A deep well 6 point socket and an impact wrench.
You are turning it counter clockwise looking down on it right?


----------



## jaydevries (Jan 29, 2012)

sometimes it helps also to make sure valve is open or it has the same effect as a jam nut


----------



## Buddhaauthor (Sep 9, 2013)

Thanks, Joe and Jay. I believe I can rustle up a box wrench (if not a deep enough socket to go over that long spindle). And I certainly can turn on the valve. I absolutely have made sure to keep the valve off at the cut off for, apparently, no good reason. Oh, and, yes, I am turning the nut ccl looking down at it.
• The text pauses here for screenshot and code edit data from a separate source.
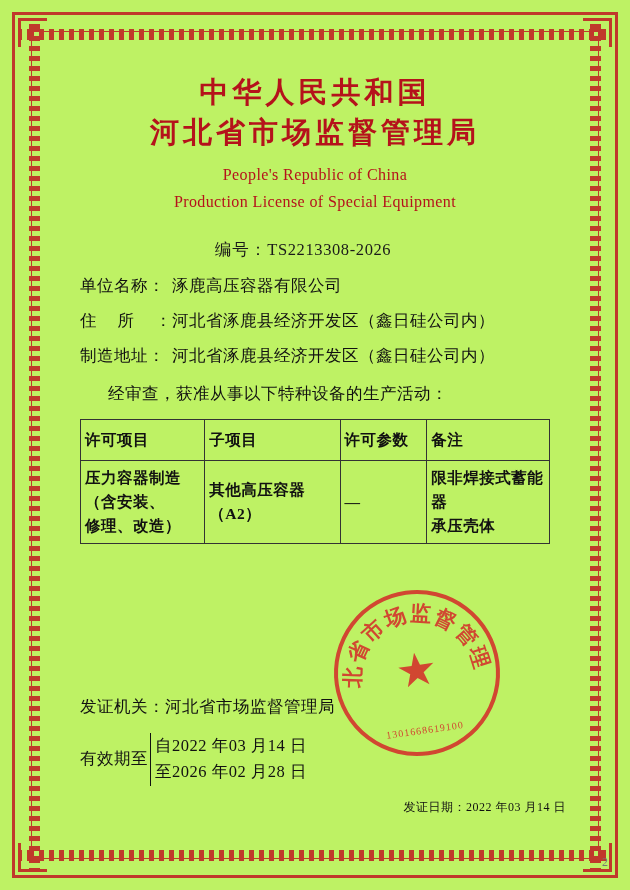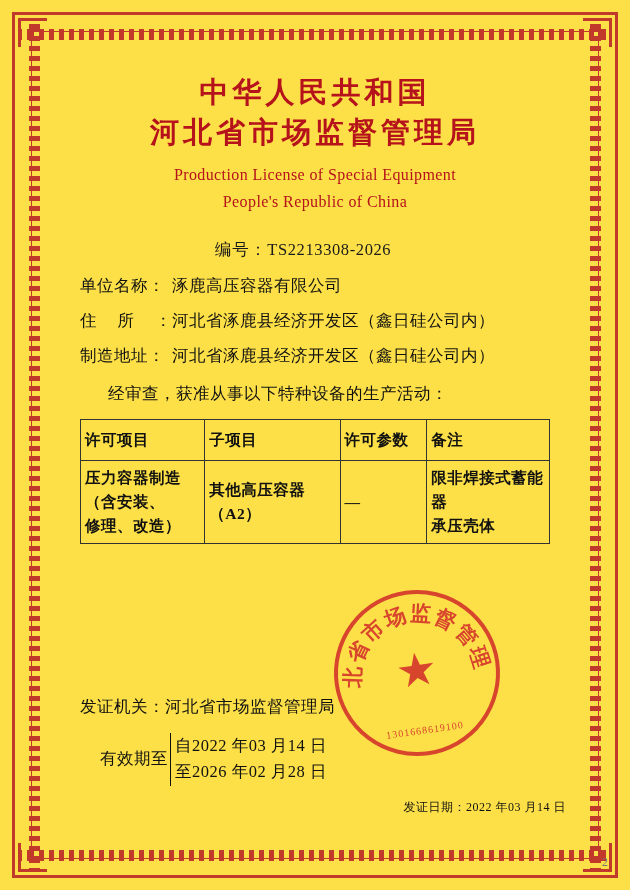--- a/index.html
+++ b/index.html
@@ -18,7 +18,7 @@
     position: relative;
     width: 630px;
     height: 890px;
-    background: #fde047;
+    background: #bef264;
     box-sizing: border-box;
   }
 

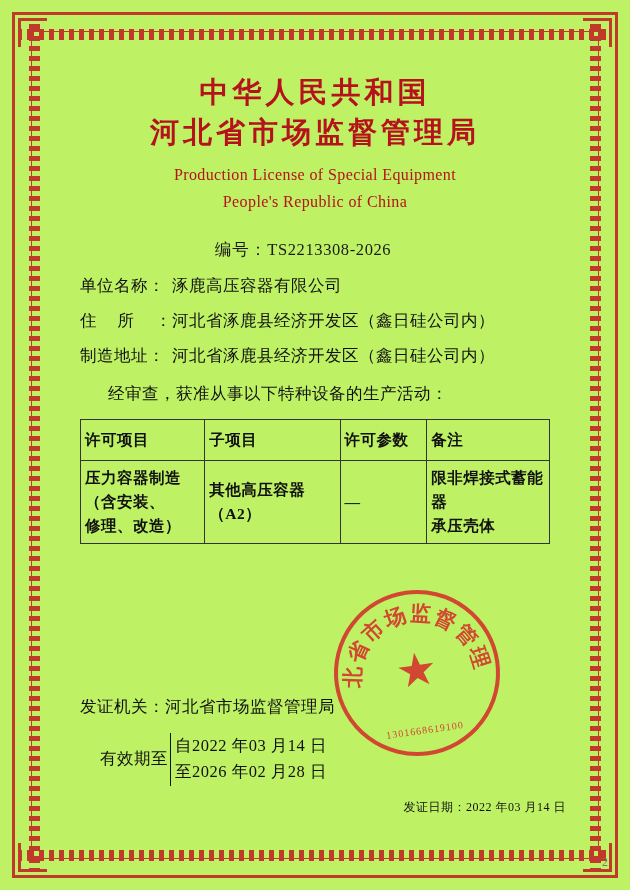--- a/index.html
+++ b/index.html
@@ -274,8 +274,8 @@
     </div>
 
     <div class="title-en">
+      <div>People's Republic of China</div>
       <div>Production License of Special Equipment</div>
-      <div>People's Republic of China</div>
     </div>
 
     <div class="serial-row">

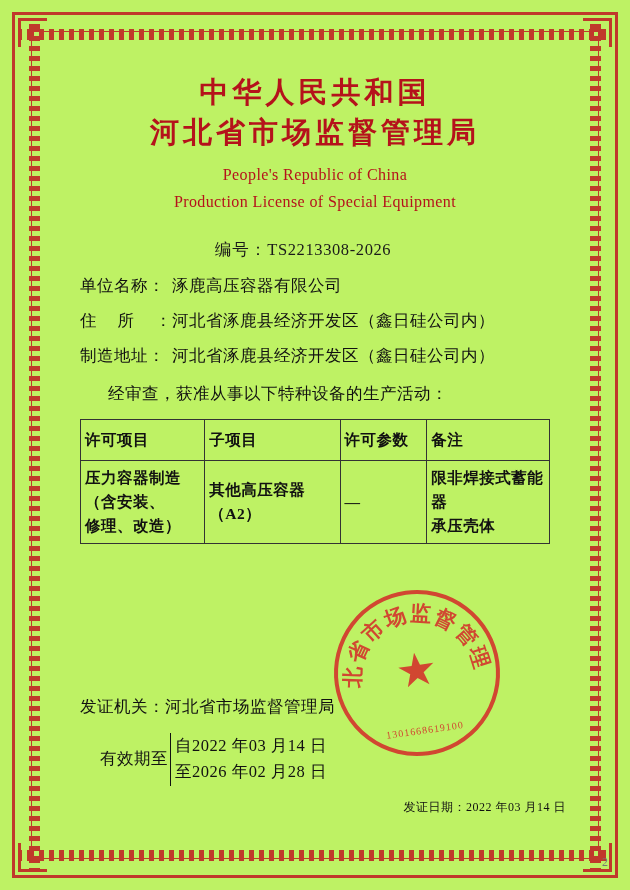--- a/index.html
+++ b/index.html
@@ -190,7 +190,6 @@
   .validity-label {
     letter-spacing: 0.5px;
     margin-right: 2px;
-    margin-left: 20px;
   }
   .validity-dates {
     display: inline-block;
The thing is, I think I'm just going to tap the end of the box wrench and turn the whole valve in tiny increments. Hmm, I have a basin wrench I could use to hold onto the valve from underneath the sink. That would give a counterforce to the box wrench. I'll give all this a shot when I get home.

Thanks again,

Franz


----------



## ben's plumbing (Oct 6, 2011)

looks like a wide spread faucet.....if so you need to hold bottom of unit turn off lock nut on top this will allow you to remove it...ben sr


----------



## Buddhaauthor (Sep 9, 2013)

@Ben's Plumbing: yes, it's an old school, two handle, wide spread set. It's good to hear you echoing what I was thinking. I'll lock onto the unit from below and then be able to apply real torque from above. I think that thus far I've just been twisting the valve against the deck adaptor. _Oh, the shame_. But it's a whole new ballgame now!

Thanks!


----------



## DidIDoThat (Nov 17, 2012)

Put your wrench's where I put the red arrows.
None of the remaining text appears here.